The Antioch Review Lives, For Now
This article is from the archive of The New York Sun before the launch of its new website in 2022. The Sun has neither altered nor updated such articles but will seek to correct any errors, mis-categorizations or other problems introduced during transfer.

The news that Antioch College would close in 2008 had our phones ringing off the hook and our e-mail box overflowing with the same question: Would the Antioch Review, an independent literary magazine founded in 1941, be shut down too?
Fortunately the answer was “no.” It was a close call and a genuine scare since the magazine operates with a subsidy from Antioch University. In recent years, that subsidy ranged between $14,000 and $45,000.
This all raises a larger question pondered by a founding editor of the Review some years ago: “Television has already taken over vast areas of human communication which were once the province of print and it may be expected to take more: still it is doubtful if it can or should replace reading as a significant exercise. Publication itself appears more and more often as the result of large combinations of men and resources … in this new world can a small magazine of mature outlook but minimal resources sustain itself?”
That was in 1965 before cell phones, the Internet, and the dumbing down of American higher education. The publishing world has changed dramatically over the last 10 years with mergers, mega-buck contracts for celebrity books, and an emphasis on bottom-line values.
The literary landscape has changed so much that mid-list authors have trouble finding publishers, and the editors at the commercial houses double as publicists.
Though there has been a proliferation of MFA programs in creative writing.
The collapse of the book reviewing structure is emblematic of the technological and cultural changes that have occurred in America over the last couple of decades. These changes have led the National Book Critics Circle to launch an initiative to save book reviewing as a genre.
To be reviewed is to be noticed, for good or bad. These days, getting a review is a major deal.
Literary taste is all too often confined within the Bermuda Triangle of the New Yorker, Vanity Fair, and the Charlie Rose Show. In 2006, the New York Times list of “100 Notable Books” failed to contain a single book published by a university press. But those books can’t be all that bad.
Even further out on the margins are the independent literary magazines such as the Antioch Review. Some of these publications such as Tin House and the Paris Review are supported by wealthy patrons, by well-endowed universities like Yale University and University of Georgia, or are mom and pop operations started by young and energetic editors trying to capture a niche market.
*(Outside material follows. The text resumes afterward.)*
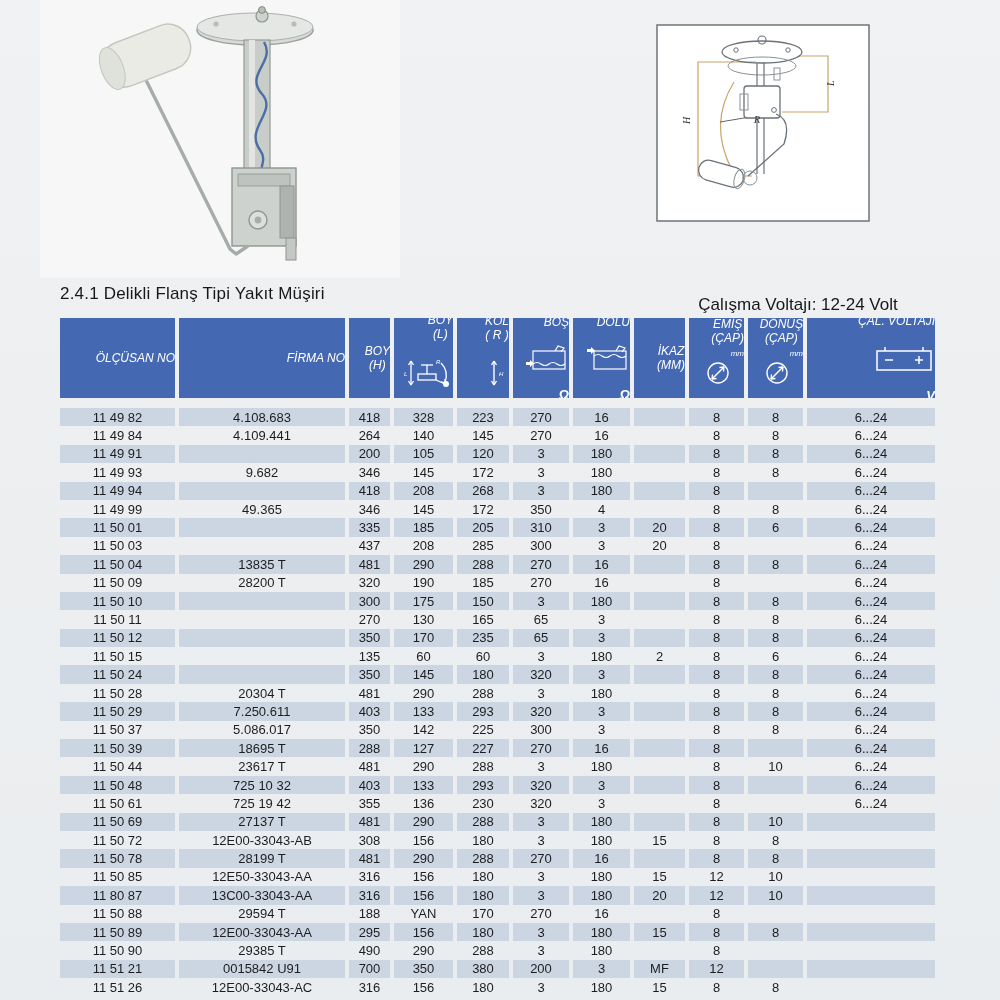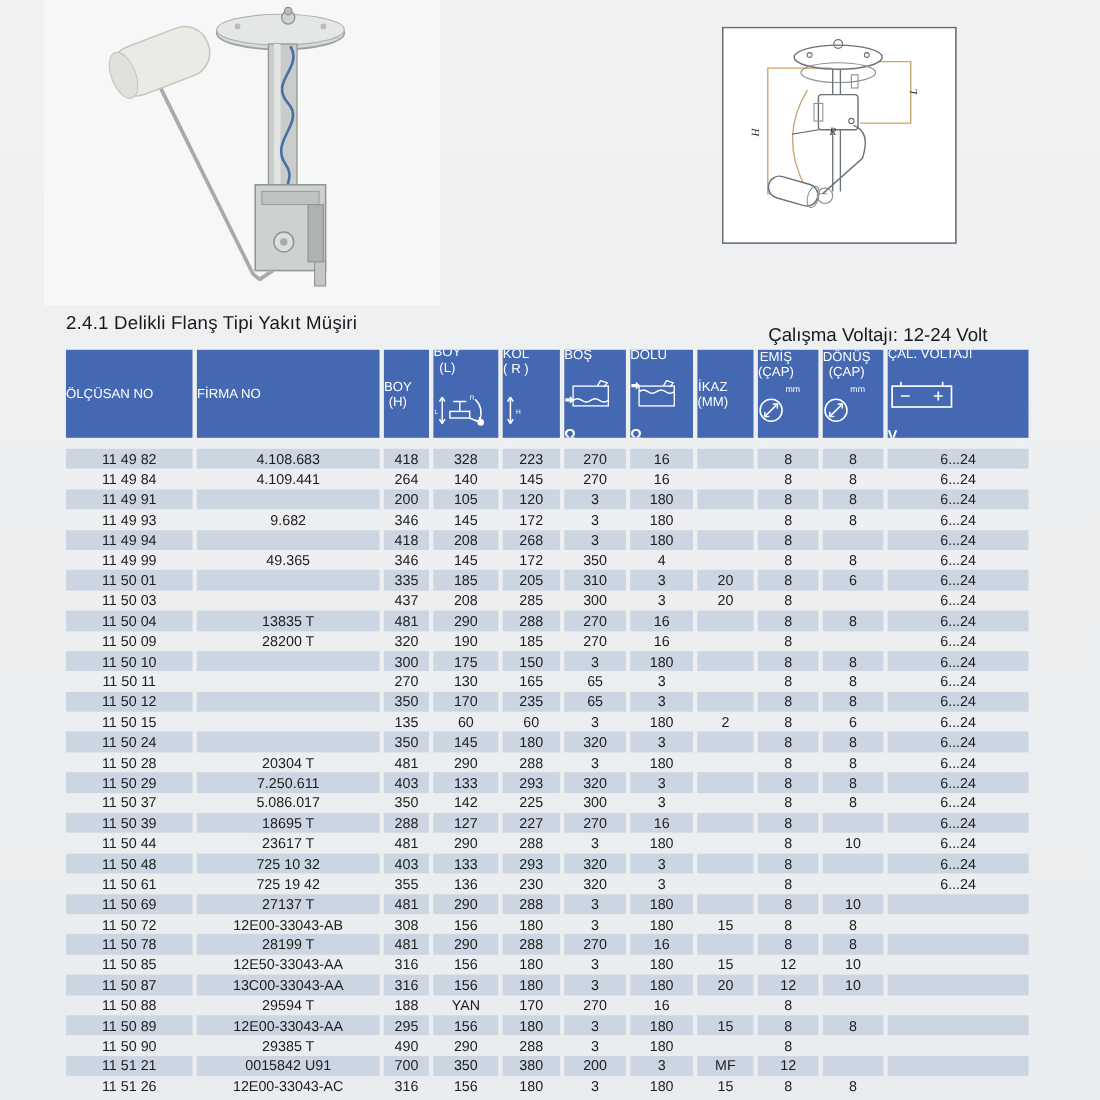"BOY" .hcell { align-items: flex-start -> flex-end; font-style: none -> italic }
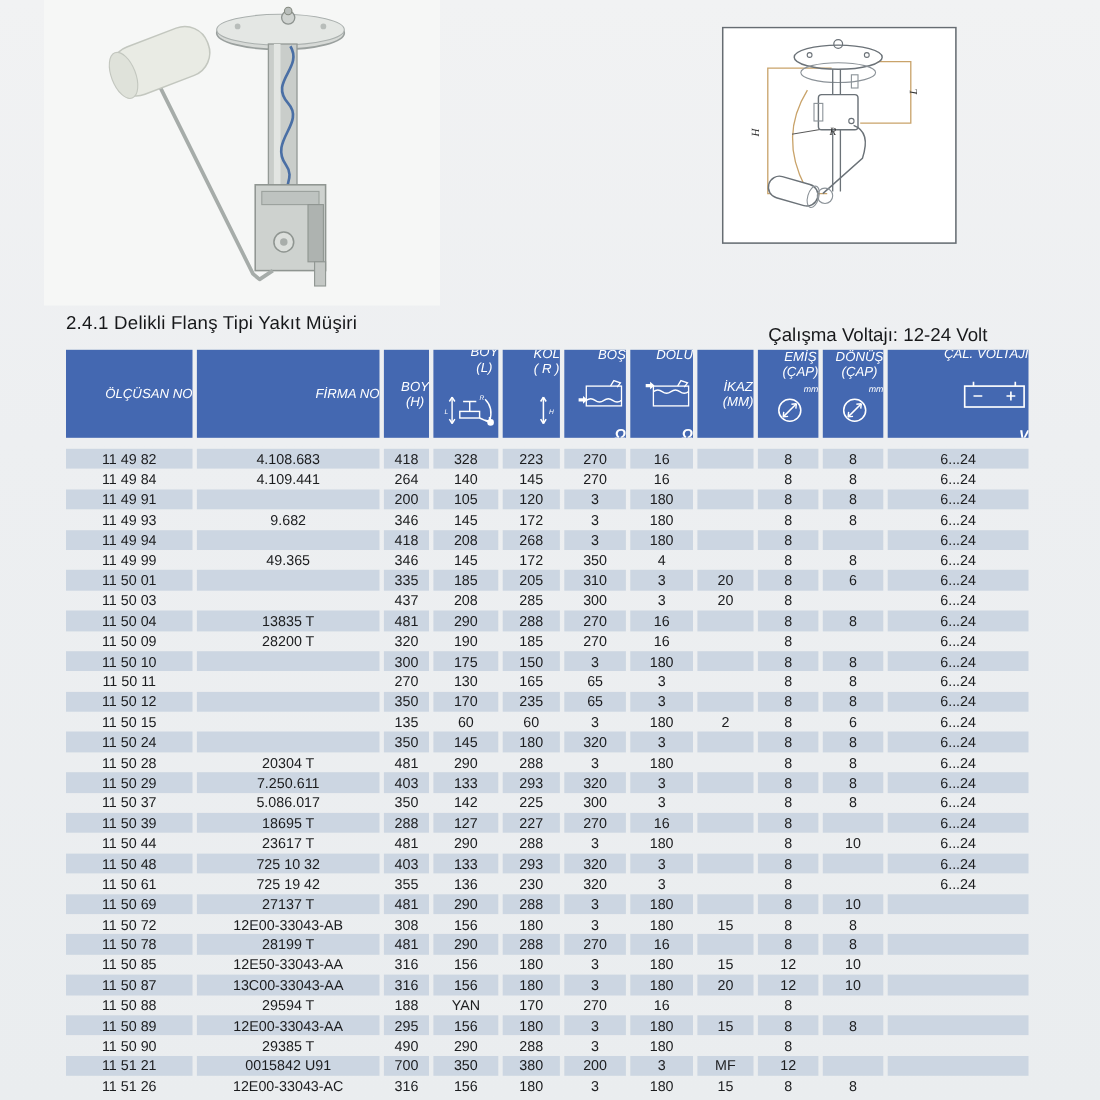"11 50 87" div.tcell { text: 50 -> 80 }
Can they last? Can they find an honest and reliable distributor? Will they manage the cash flow? They remind one of Ralph Waldo Emerson’s comment about Brook Farm: “They look well in July. We shall see them in December.”
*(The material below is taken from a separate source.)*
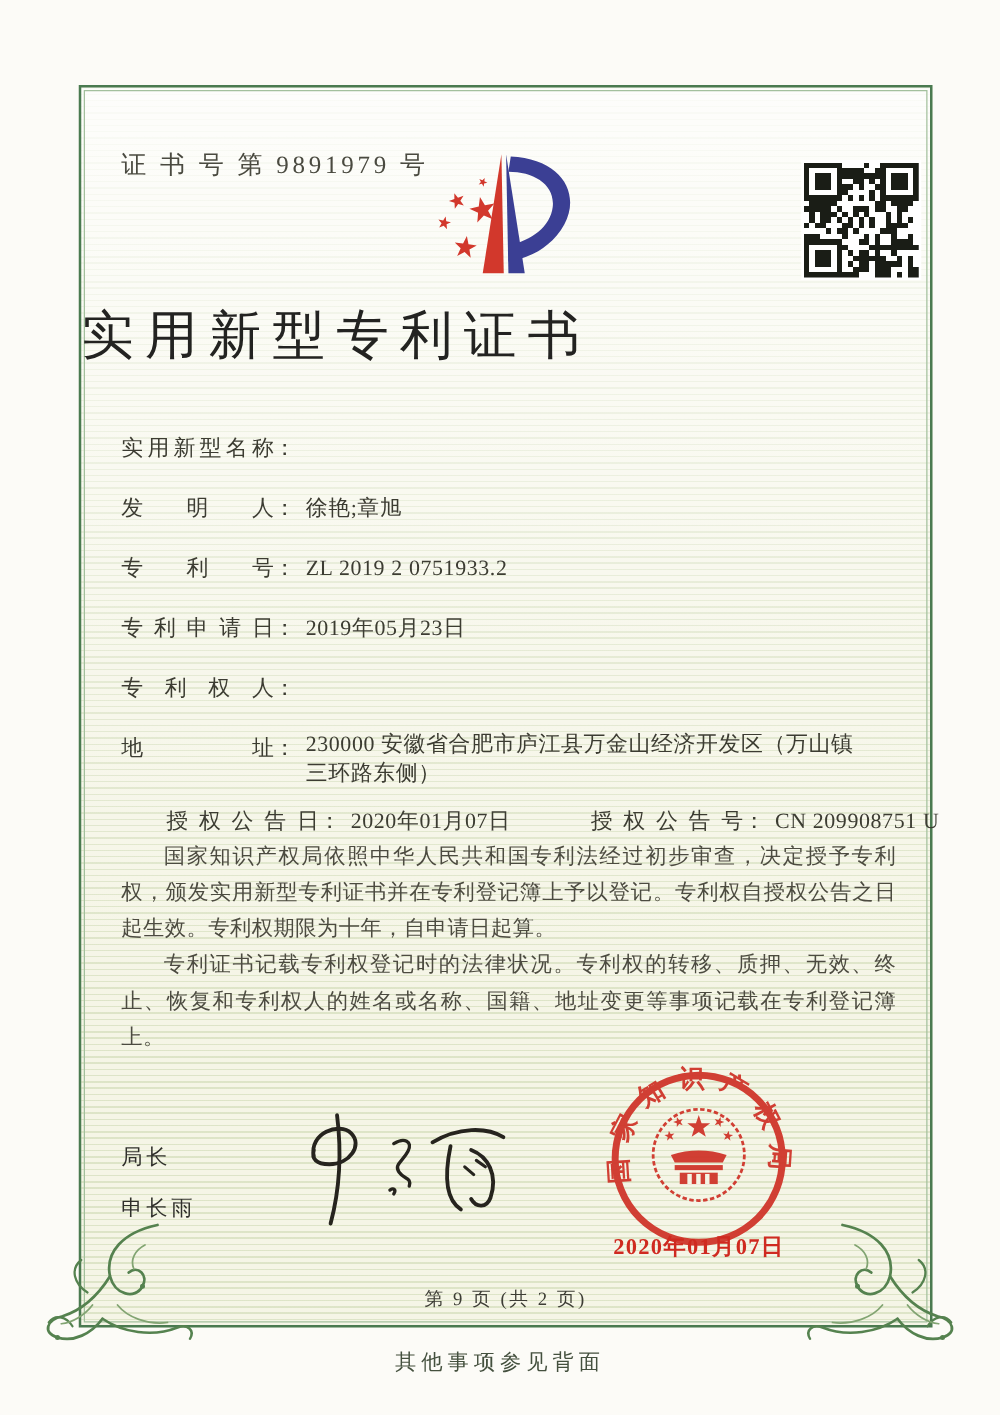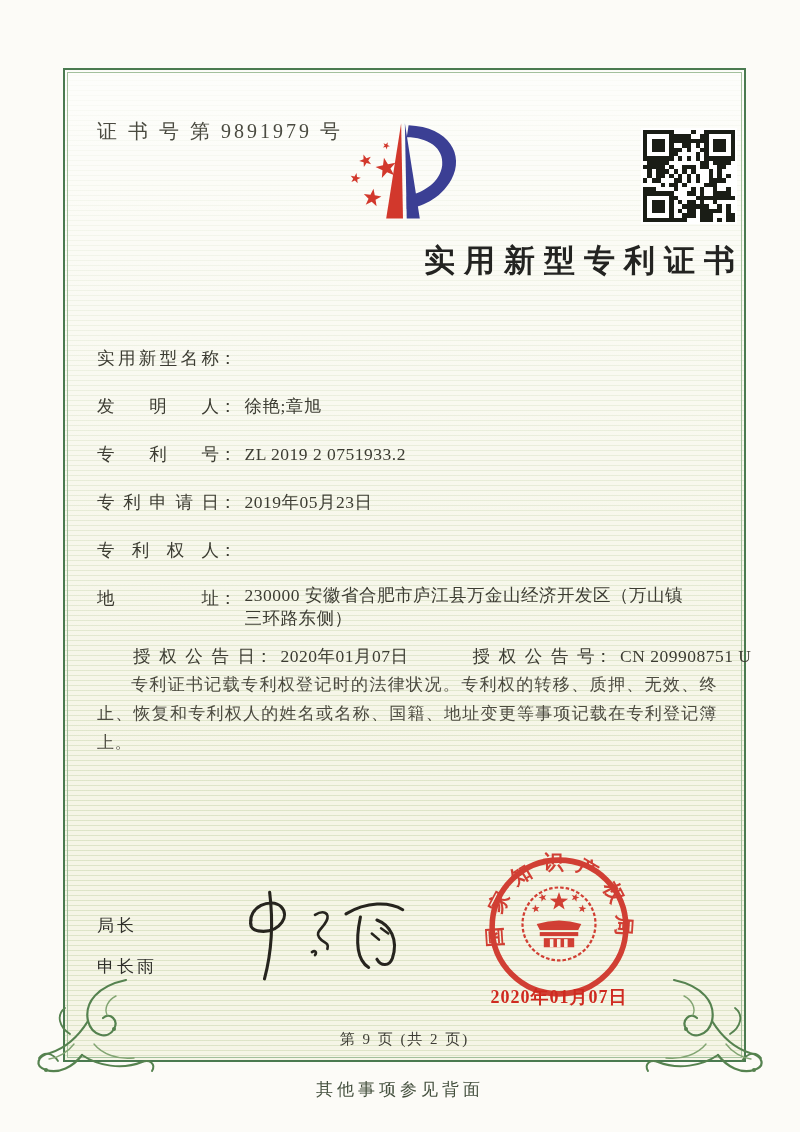"实用新型专利证书" .title { font-size: 31px -> 42px; font-weight: 700 -> 400; text-align: right -> left }
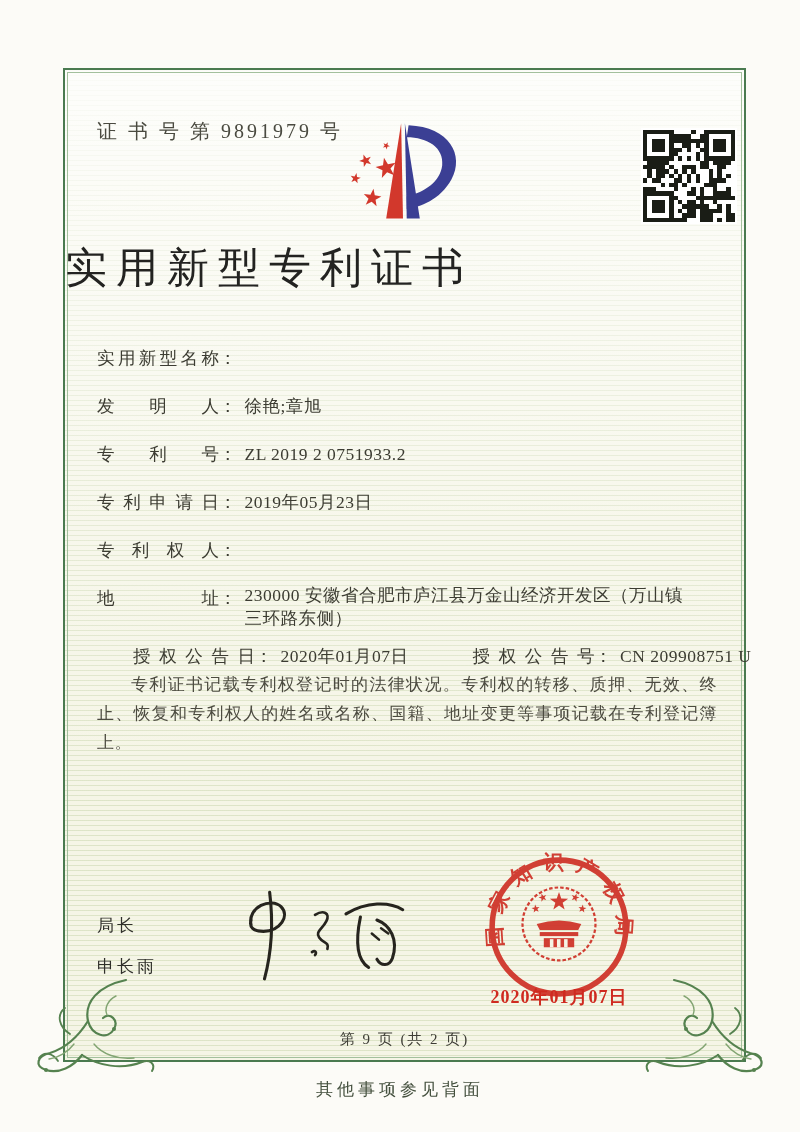"国家知识产权局依照中华人民共和国专利法经过初步审查，决定授予专利权，颁发实用新型" p { html: none -> <p>国家知识产权局依照中华人民共和国专利法经过初步审查，决定授予专利权，颁发实用新型专利证书并在专利登记簿上予以登记。专利权自授权公告之日起生效。专利权期限为十年，自申请日起算。</p> }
Literary magazines should not mimic the commercial presses even though they exist in a commercial world. Their existence depends on the patrimony of their patrons, their own sense of taste, and an editorial vision shaped by a literary past and a changing present.
In recent issues, the Antioch Review published essays on the politicalization of the Nobel Prize for Literature, an appreciation of the Negro writer — his preferred term — Albert Murray at 90, a look at contemporary Israeli poets, and 250 pages devoted to a special on “Memoirs True and False.”
The summer issue contains eight stories by authors that the Review has never published before — the pages are kept open for new voices.
Independent literary magazines are an important element in our literary culture because they are the testing ground for future writers, for material that is shunned by the commercial presses, and for astute cultural criticism. Support them before they disappear.
The Antioch Review has survived this sad moment, but in the long run it will only survive with an endowment larger than the one it has now.
In the meantime, the Review will continue to be published and to “freely serve the mind and heart of the free reader” as our advisory board member, Gordon Lish, said years ago.
Mr. Fogarty has been the editor of the Antioch Review for 30 years and is the John Dewey Professor Emeritus in the Humanities at Antioch College.